The average temperature (not the high, just the daily average) for Phoenix, AZ, a city of 1.6 million people, is over 100 degrees F for the month of July. That's completely incomprehensible to me.
posted by meowzilla at 1:11 PM on July 21, 2023 [3 favorites]


I used to ride my bicycle to work, regardless of the weather, and felt guilty any time I took the bus or a Lyft. This month changed all that; I've been taking the bus to work unless I'm out of snacks to take with me, and in that case I leave early and stop at the grocery store partly to pick up snacks and partly to cool down. After work I just sweat heavily for a few miles then feed the cat and shower as soon as I'm back home.

I'm out of guilt about it. I'm 47, I almost never travel; I don't have kids; I've been a vegan for 20 years; and I've never owned a car. As a US resident in a college town, my life is artificially constrained esp. because of the lack of a car. My senators and representatives are reactionary sociopaths, and on the whole it feels like a brilliant bit of blame-shifting to pin climate change on individual choices. Google or Coca-Cola could do more in the next two weeks to solve climate change than I could in the rest of my life, especially in this corrupt and heavily capitalist system.

At any rate, that's how I'm handling it: with doggedness gradually losing out to annoyance and a sense of resentment about being powerless. And also with lots of water.
posted by johnofjack at 2:07 PM on July 21, 2023 [19 favorites]

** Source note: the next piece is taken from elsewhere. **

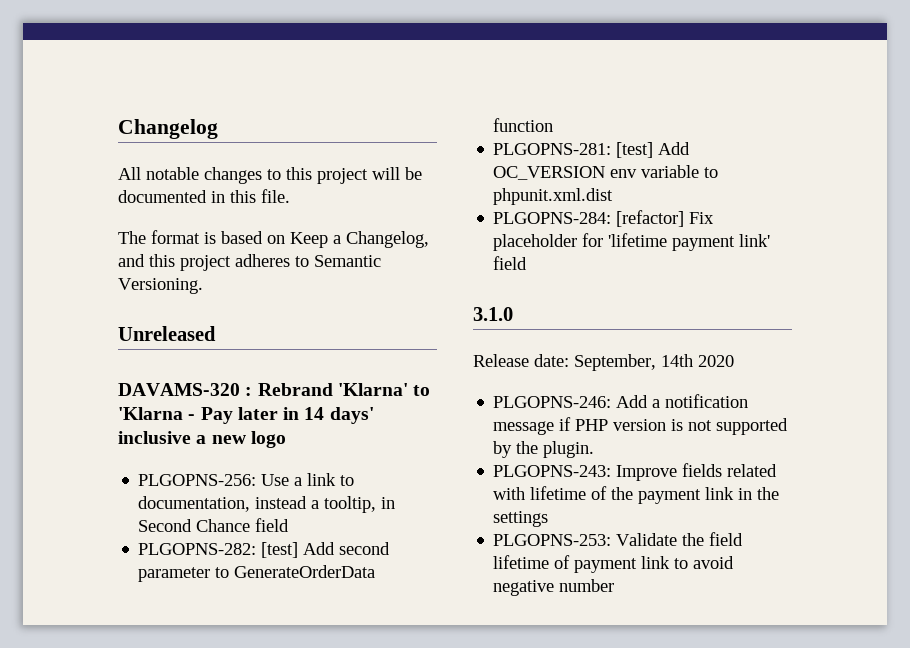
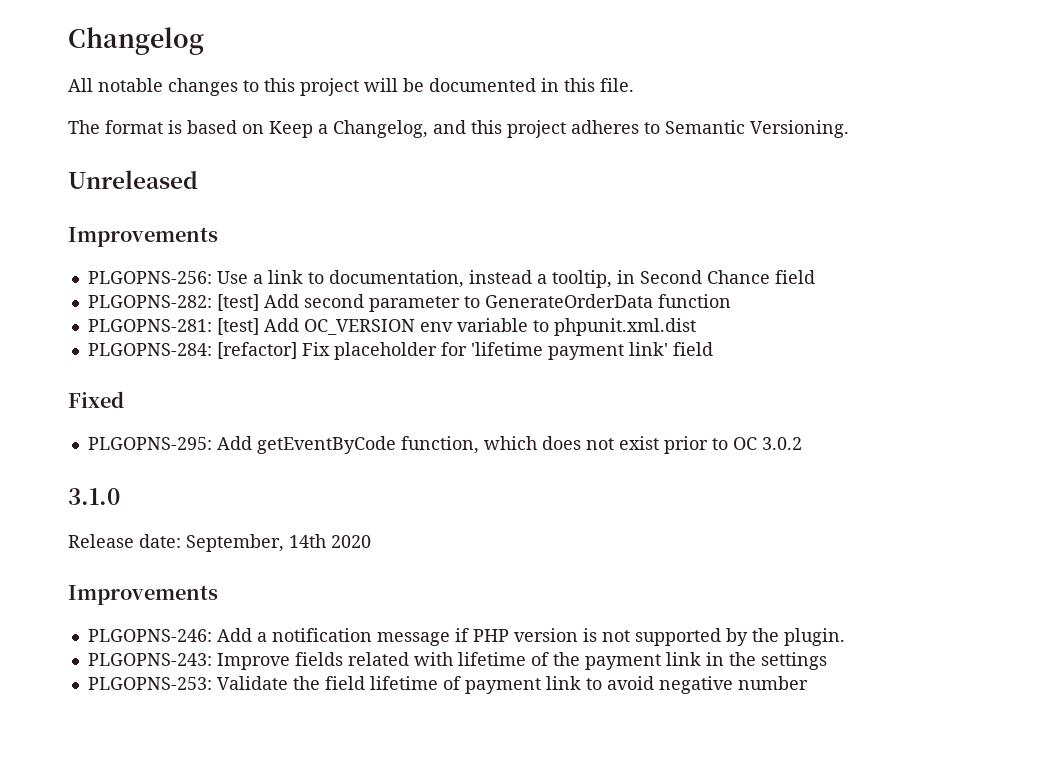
[118,383,431,396] [118,407,374,424] [118,431,286,448] DAVAMS-320 : Rebrand 'Klarna' to 'Klarna - Pay later in 14 days' inclusive a new logo -> [68,227,218,247] Improvements
(528, 263) none -> [68,391,124,408] [87,436,802,454] // Fixed // PLGOPNS-295: Add getEventByCode function, which does not exist prior to OC 3.0.2
(734, 361) none -> [68,585,218,605] // Improvements

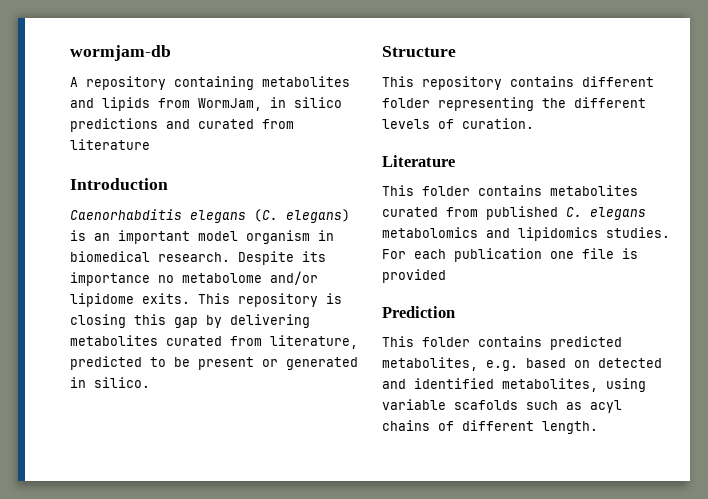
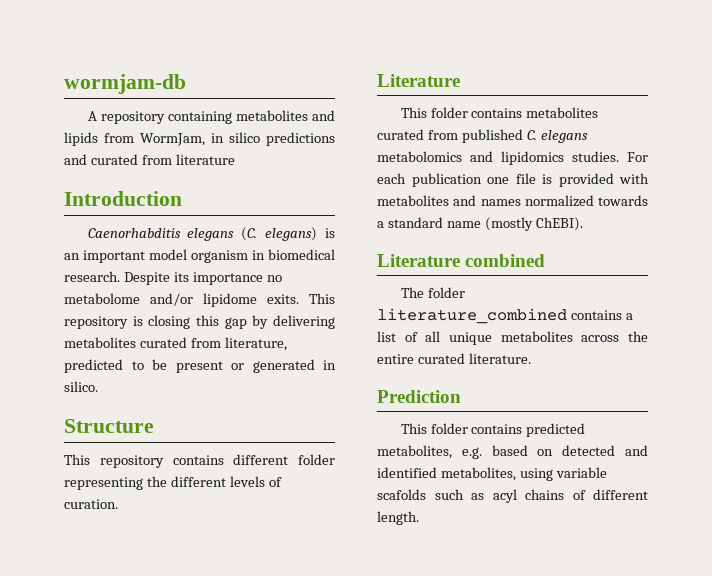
(446, 276) none -> [619,173,649,184] [377,195,648,207] [377,217,583,231] [377,254,546,267] [400,287,465,298] [377,308,633,324] [377,331,648,345] [377,353,531,364] with metabolites and names normalized towards a standard name (mostly ChEBI). // Literature combined // The folder literature_combined contains a list of all unique metabolites across the entire curated literature.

Slow cookers/crock pots are great for heatwave cooking because they don't heat up the house

And/or you can buy a single standalone induction burner. Much less radiant heat than gas or regular electric, though generally more than a crockpot with the lid on, and more flexible use than a crockpot. If you have gas, it'll also be useful for future air-quality-index days.
posted by praemunire at 2:56 PM on July 21, 2023 [6 favorites]


I posted a few weeks ago in ask about resources for my family when my mom's power went out in a smthunderstorm in northwest Louisiana. My grandmother is bedbound and was on hospice ( she's with us just now no hospice). Anyway, my mom's, brothers and grandmother house all were without power. My mom didn't get power back for 8 days. On day three after the hospice company couldn't do anything and the red cross couldn't do anything and the city opened a cooling center but therebwasnt a way or assistance to get a litteral hospital bed there my grandmother ended up hospitalized with dehydration and a uti due to being in a house with no air conditioning. Her bedsores worsened as the electric bed wouldn't operate. The hospitalization kicked her off hospice bc hospital admission. They are back home but it was a harrowing experience for all involved. My grandmothers place has lost power for about 24 hours twice since that incident. Mom is terrified and mostly alone. She did get a generator but she won't run a cooling unit on it or can't, it's not clear to me. I've offered to pay for one but she keeps declining.I think the house has unopenable windows so she didn't want to put in a window unit? My brother is dealing with that.

Fuck climate change and the government looking around like this is a goddamn surprise.
posted by AlexiaSky at 5:29 PM on July 21, 2023 [15 favorites]


AlexiaSky, I'm sorry your family is dealing with all of that.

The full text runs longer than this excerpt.